Available data: Begin

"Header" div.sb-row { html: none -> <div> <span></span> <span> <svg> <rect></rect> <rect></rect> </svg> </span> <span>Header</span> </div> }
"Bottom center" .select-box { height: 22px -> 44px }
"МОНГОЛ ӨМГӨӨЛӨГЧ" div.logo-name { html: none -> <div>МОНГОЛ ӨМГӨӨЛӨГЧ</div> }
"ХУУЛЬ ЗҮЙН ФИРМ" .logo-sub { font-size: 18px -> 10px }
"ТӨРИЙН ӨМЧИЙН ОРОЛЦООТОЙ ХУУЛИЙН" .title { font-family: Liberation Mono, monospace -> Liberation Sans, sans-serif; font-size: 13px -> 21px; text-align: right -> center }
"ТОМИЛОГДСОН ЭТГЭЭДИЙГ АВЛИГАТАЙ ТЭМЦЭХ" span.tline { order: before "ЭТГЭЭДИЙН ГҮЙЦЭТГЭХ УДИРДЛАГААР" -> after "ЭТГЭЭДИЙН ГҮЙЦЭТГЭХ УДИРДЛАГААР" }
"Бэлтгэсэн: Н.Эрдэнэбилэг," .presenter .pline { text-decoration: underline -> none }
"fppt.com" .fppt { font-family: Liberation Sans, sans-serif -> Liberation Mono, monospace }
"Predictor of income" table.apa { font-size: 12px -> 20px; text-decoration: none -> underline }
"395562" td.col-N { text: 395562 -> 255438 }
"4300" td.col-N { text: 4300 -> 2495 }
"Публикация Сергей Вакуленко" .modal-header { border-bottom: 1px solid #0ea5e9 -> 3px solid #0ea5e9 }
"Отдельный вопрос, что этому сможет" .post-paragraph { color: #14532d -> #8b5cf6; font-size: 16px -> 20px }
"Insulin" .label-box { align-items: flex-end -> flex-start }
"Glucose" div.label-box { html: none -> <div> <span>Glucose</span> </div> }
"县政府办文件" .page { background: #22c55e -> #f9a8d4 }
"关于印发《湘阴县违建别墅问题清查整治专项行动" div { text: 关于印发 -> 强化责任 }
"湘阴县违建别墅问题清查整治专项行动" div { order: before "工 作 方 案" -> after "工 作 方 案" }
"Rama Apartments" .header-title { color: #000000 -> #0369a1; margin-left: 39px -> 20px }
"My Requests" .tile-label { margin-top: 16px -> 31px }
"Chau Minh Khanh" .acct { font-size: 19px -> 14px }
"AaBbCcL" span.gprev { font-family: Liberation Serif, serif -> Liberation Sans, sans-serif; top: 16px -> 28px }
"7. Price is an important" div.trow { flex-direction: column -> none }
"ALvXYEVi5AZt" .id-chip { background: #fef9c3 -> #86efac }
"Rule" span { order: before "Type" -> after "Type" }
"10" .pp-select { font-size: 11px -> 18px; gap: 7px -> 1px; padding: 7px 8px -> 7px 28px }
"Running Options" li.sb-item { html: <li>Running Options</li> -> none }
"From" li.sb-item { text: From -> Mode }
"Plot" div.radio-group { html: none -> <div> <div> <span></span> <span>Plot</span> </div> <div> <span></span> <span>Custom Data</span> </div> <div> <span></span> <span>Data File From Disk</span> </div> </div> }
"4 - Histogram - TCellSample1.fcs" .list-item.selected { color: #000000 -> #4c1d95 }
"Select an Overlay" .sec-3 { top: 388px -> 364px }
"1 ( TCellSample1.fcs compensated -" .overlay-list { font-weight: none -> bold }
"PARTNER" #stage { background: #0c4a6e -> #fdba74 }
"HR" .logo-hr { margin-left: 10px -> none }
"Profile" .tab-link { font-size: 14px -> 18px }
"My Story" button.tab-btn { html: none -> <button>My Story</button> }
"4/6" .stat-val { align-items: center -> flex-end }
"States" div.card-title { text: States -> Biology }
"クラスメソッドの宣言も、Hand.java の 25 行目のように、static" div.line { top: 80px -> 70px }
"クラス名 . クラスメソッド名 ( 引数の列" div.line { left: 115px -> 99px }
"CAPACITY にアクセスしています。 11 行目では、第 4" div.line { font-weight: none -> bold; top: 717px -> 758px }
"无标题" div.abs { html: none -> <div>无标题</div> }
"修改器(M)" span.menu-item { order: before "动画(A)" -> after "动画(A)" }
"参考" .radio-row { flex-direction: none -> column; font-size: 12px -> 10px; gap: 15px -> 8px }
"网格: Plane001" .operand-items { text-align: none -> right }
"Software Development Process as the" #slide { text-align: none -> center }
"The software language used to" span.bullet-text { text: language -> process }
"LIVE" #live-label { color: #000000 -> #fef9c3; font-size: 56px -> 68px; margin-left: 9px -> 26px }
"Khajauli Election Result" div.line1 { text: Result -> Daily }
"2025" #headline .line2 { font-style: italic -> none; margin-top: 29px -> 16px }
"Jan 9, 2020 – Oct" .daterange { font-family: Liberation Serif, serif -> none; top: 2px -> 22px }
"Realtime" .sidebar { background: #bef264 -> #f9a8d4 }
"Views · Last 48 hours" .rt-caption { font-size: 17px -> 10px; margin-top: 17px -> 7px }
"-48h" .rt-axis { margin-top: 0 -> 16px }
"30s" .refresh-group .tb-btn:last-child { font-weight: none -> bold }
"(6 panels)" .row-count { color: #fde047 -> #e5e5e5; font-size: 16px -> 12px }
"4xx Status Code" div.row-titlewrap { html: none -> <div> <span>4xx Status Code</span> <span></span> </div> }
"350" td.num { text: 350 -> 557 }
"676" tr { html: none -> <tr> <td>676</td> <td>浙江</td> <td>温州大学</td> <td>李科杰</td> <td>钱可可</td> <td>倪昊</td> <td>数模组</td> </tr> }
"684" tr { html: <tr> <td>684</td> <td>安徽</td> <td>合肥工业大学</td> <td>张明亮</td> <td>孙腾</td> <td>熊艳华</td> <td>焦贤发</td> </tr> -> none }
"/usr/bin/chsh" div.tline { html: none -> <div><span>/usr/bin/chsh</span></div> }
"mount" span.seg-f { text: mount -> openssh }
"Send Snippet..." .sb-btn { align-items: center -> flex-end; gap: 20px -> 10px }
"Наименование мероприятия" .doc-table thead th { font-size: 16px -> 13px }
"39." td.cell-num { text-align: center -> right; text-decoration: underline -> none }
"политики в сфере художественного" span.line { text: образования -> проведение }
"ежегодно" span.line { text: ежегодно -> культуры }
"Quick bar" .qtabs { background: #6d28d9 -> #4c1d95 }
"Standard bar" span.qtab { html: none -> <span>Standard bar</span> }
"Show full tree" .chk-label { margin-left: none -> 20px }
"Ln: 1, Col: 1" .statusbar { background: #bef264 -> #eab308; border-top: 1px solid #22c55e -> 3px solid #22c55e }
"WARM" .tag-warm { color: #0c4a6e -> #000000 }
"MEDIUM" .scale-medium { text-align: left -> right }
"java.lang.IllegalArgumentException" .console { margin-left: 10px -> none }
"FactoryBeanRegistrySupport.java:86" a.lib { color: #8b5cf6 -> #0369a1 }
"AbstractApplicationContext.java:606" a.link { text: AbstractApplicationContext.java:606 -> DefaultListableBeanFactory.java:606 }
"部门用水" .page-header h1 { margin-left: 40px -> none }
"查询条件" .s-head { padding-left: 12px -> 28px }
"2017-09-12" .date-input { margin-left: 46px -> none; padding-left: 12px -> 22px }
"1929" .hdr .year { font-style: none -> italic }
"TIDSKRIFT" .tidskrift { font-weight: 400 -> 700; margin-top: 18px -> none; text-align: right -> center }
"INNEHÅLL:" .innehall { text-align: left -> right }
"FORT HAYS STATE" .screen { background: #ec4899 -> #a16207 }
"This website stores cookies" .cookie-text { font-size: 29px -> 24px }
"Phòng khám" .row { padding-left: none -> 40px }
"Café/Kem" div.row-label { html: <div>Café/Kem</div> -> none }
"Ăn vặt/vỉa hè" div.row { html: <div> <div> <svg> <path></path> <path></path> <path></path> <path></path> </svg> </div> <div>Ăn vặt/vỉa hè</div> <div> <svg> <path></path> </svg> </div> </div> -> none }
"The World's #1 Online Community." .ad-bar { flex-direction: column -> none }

Available data: End

Exercise: Could you write out, exactly as they stand, only the lines above that begin at the line with "flex-direction: none ->" and stop after the line with "#000000 -> #fef9c3;"?

Your solution:
"参考" .radio-row { flex-direction: none -> column; font-size: 12px -> 10px; gap: 15px -> 8px }
"网格: Plane001" .operand-items { text-align: none -> right }
"Software Development Process as the" #slide { text-align: none -> center }
"The software language used to" span.bullet-text { text: language -> process }
"LIVE" #live-label { color: #000000 -> #fef9c3; font-size: 56px -> 68px; margin-left: 9px -> 26px }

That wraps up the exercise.